Neyse işte benim iki hafta kaldığım Limburg ilçe merkezinin nüfusunun topu topu 20 bin olmasına şaşırdığımı söylemek için 5 paragraf laf ettim…
Almanya’da çok Türk var…
Tamam bu hep söylenir, sonuçta rakamlar ortada ama ne biliyim 20bin nüfuslu bir kasabada da bir sürü dönerci olmaz ya. Yolda giderken etrafta Türkçe duymazsın. Yaw köprü altlarında sprey boyayla Türkçe duvar yazıları var. Olm siz nabıyonuz ya ahahaha
Şöyle bir vaka ile durumu biraz daha açıklayayım:
Limburg’a Salı gece gittim. Çarşamba ve Perşembe günü bizim Avrupa IT ekibinden Hollanda’daki elemanla fabrikaya gittik çalıştık. Cuma günü Almanya’da bişi bayramıymış, resmi tatildi. Perşembe iş çıkışı bu adam Hollanda’ya döndü. Ben de Cumartesi ve Pazar günü IT ekibinden başka biriyle hazır fabrika çalışmıyorken sistemde bi çalışma yapıcam.

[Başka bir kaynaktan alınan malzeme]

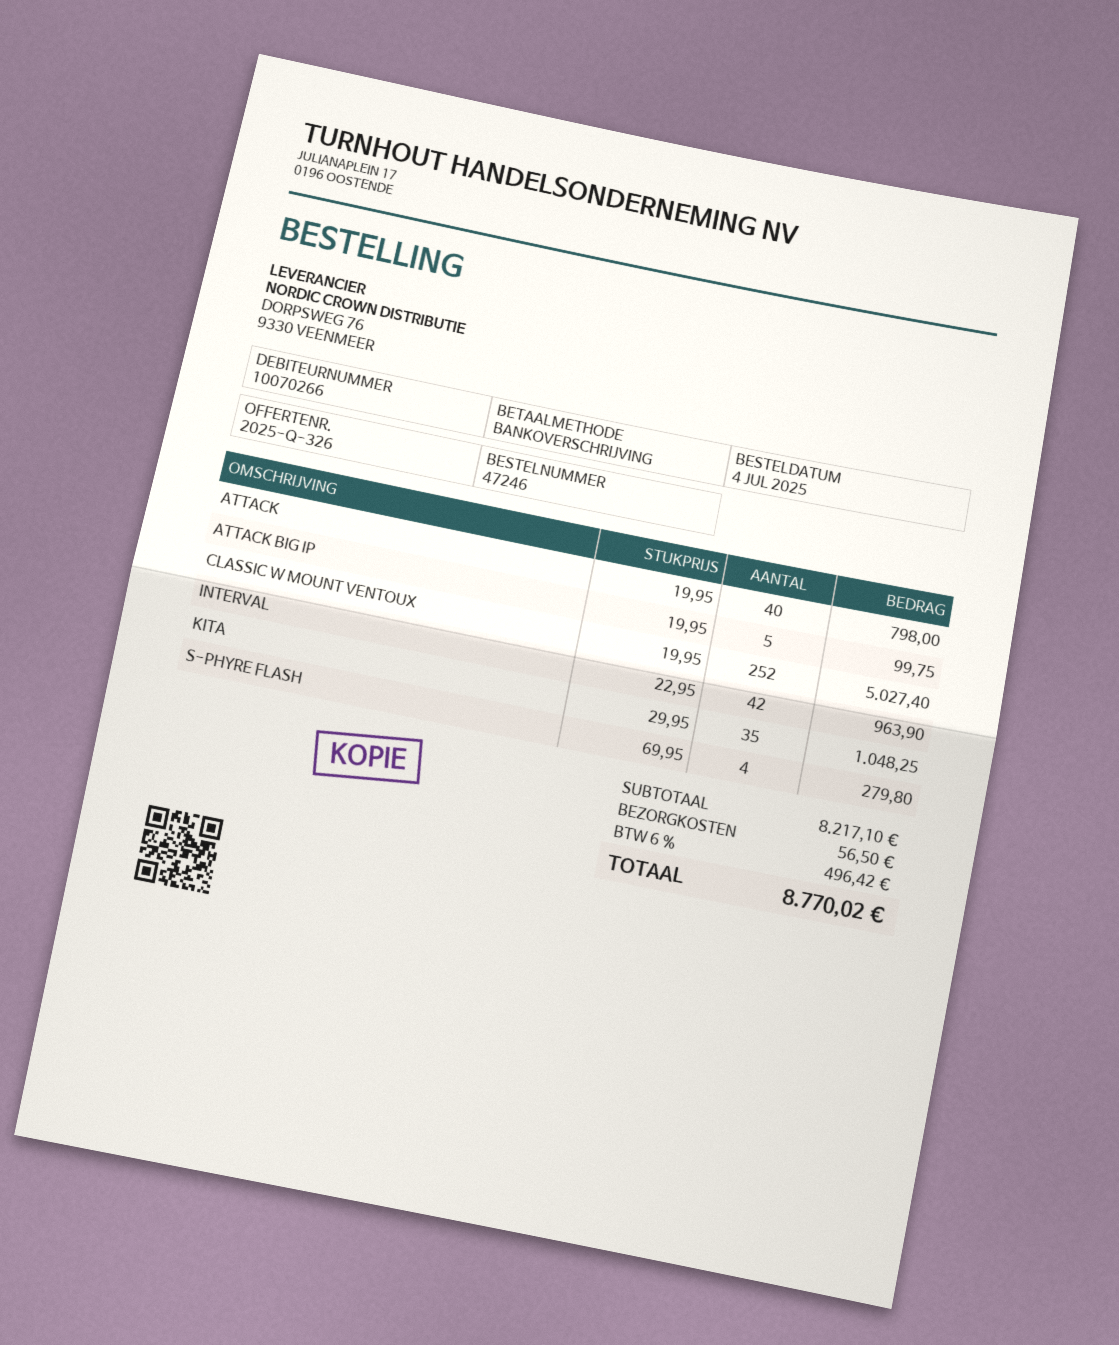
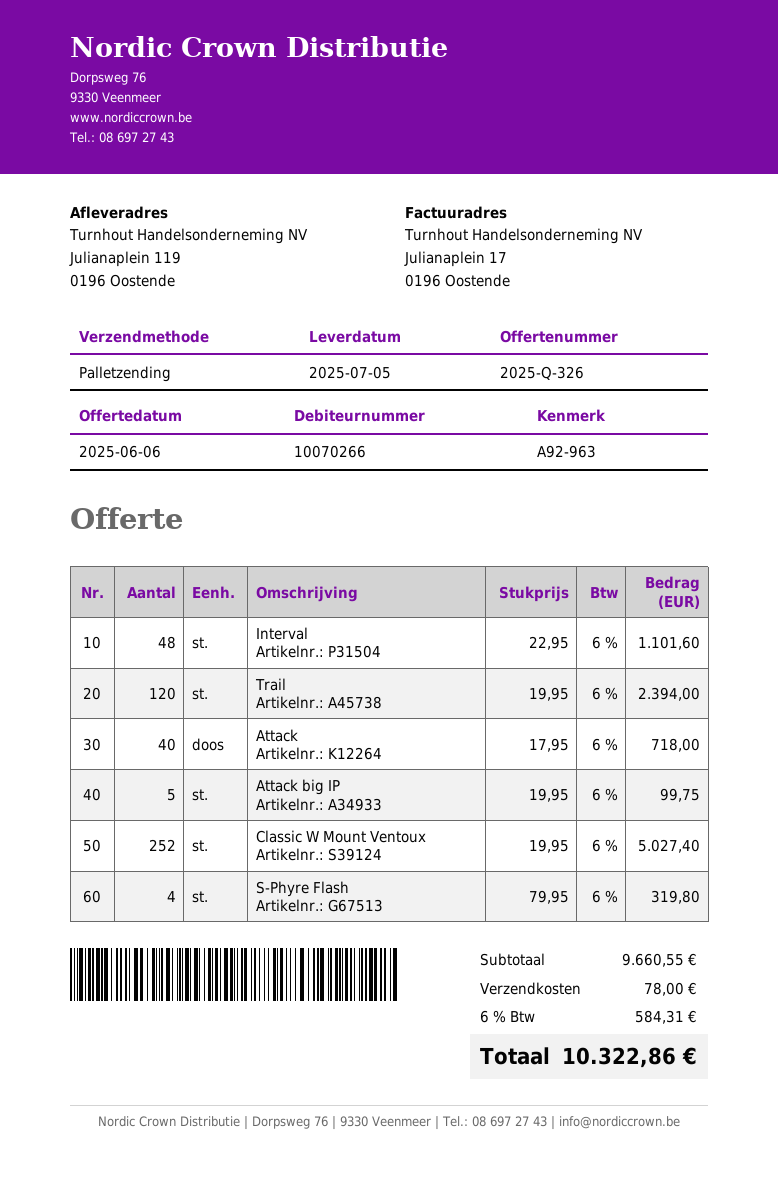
ATTACK: 40 x 19.95 = 798.00 -> 40 x 17.95 = 718.00
INTERVAL: 42 x 22.95 = 963.90 -> 48 x 22.95 = 1101.60
KITA: 35 x 29.95 = 1048.25 -> none
S-PHYRE FLASH: 4 x 69.95 = 279.80 -> 4 x 79.95 = 319.80
Trail: none -> 120 x 19.95 = 2394.00
subtotal: 8217.10 -> 9660.55
shipping: 56.50 -> 78.00
tax: 6% = 496.42 -> 6% = 584.31
total: 8770.02 -> 10322.86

Yani kısaca Perşembe akşam ve Cuma tüm gün Limburg’da tek başımayım!
Almanya’da yalnız başıma geçirdiğim 1,5 gün boyunca Türkçeyi İngilizceden daha çok kullandım
Almanca konusunda hiç bir fikrim olmadığını da söyleyeyim.
Mesela bir market:
Ama açıkçası kebapçılarda şöyle bir menü görmeyi hiç ummuyordum:
Ya arkadaşlar! Döner lahmacun nedir ya? Ben internette böyle videoları komiklik olsun diye yapıyorlar sanıyodum. Lahmacunun arasında döner koyup dürüm gibi yapmak falan çok acayip kafalar. Fusion mutfak dedikleri bu değil, yanlış yapıyosunuz 🙂
Ben Türkiye’deyken böyle şeyler görmemiştim, son 3-4 yılda yeni mi çıktı? Yoksa gurbetçi arkadaşlarımız internetteki videoları görüp “ulan Türkiye’de böyle şeyler yapıyolar, biz de yapalım” diye ciddiye mi alıyolar ki? – Bilemiyorum Altan, bilemiyorum…
Limburg nasıl bir yer?
Limburg çok şirin bir kasaba. Old Town ‘eski köy’ dedikleri bölgeyi çok güzel yapmışlar. Eski evler, mimari falan müthiş. Eskişehir Odunpazarı evlerine benziyo hehehe
Buyrun görseller böyle:
Bir de ortamda kilisenin bir boy büyüğü olan katedral var. Katedral mimari olarak baya güzel gözüktüğü için gece ve gündüz olarak yakından ve uzaktan fotolarını koyuyorum:
Simdiye kadar nerdeyse bütün otellerde “çevreyi düşünelim, gereksiz yere havluları, çarşafları falan hergün yıkatmayın…vs” tarzı yazılar olur. Ama ilk defa bu konuda insanı teşvik eden bir uygulama gördüm.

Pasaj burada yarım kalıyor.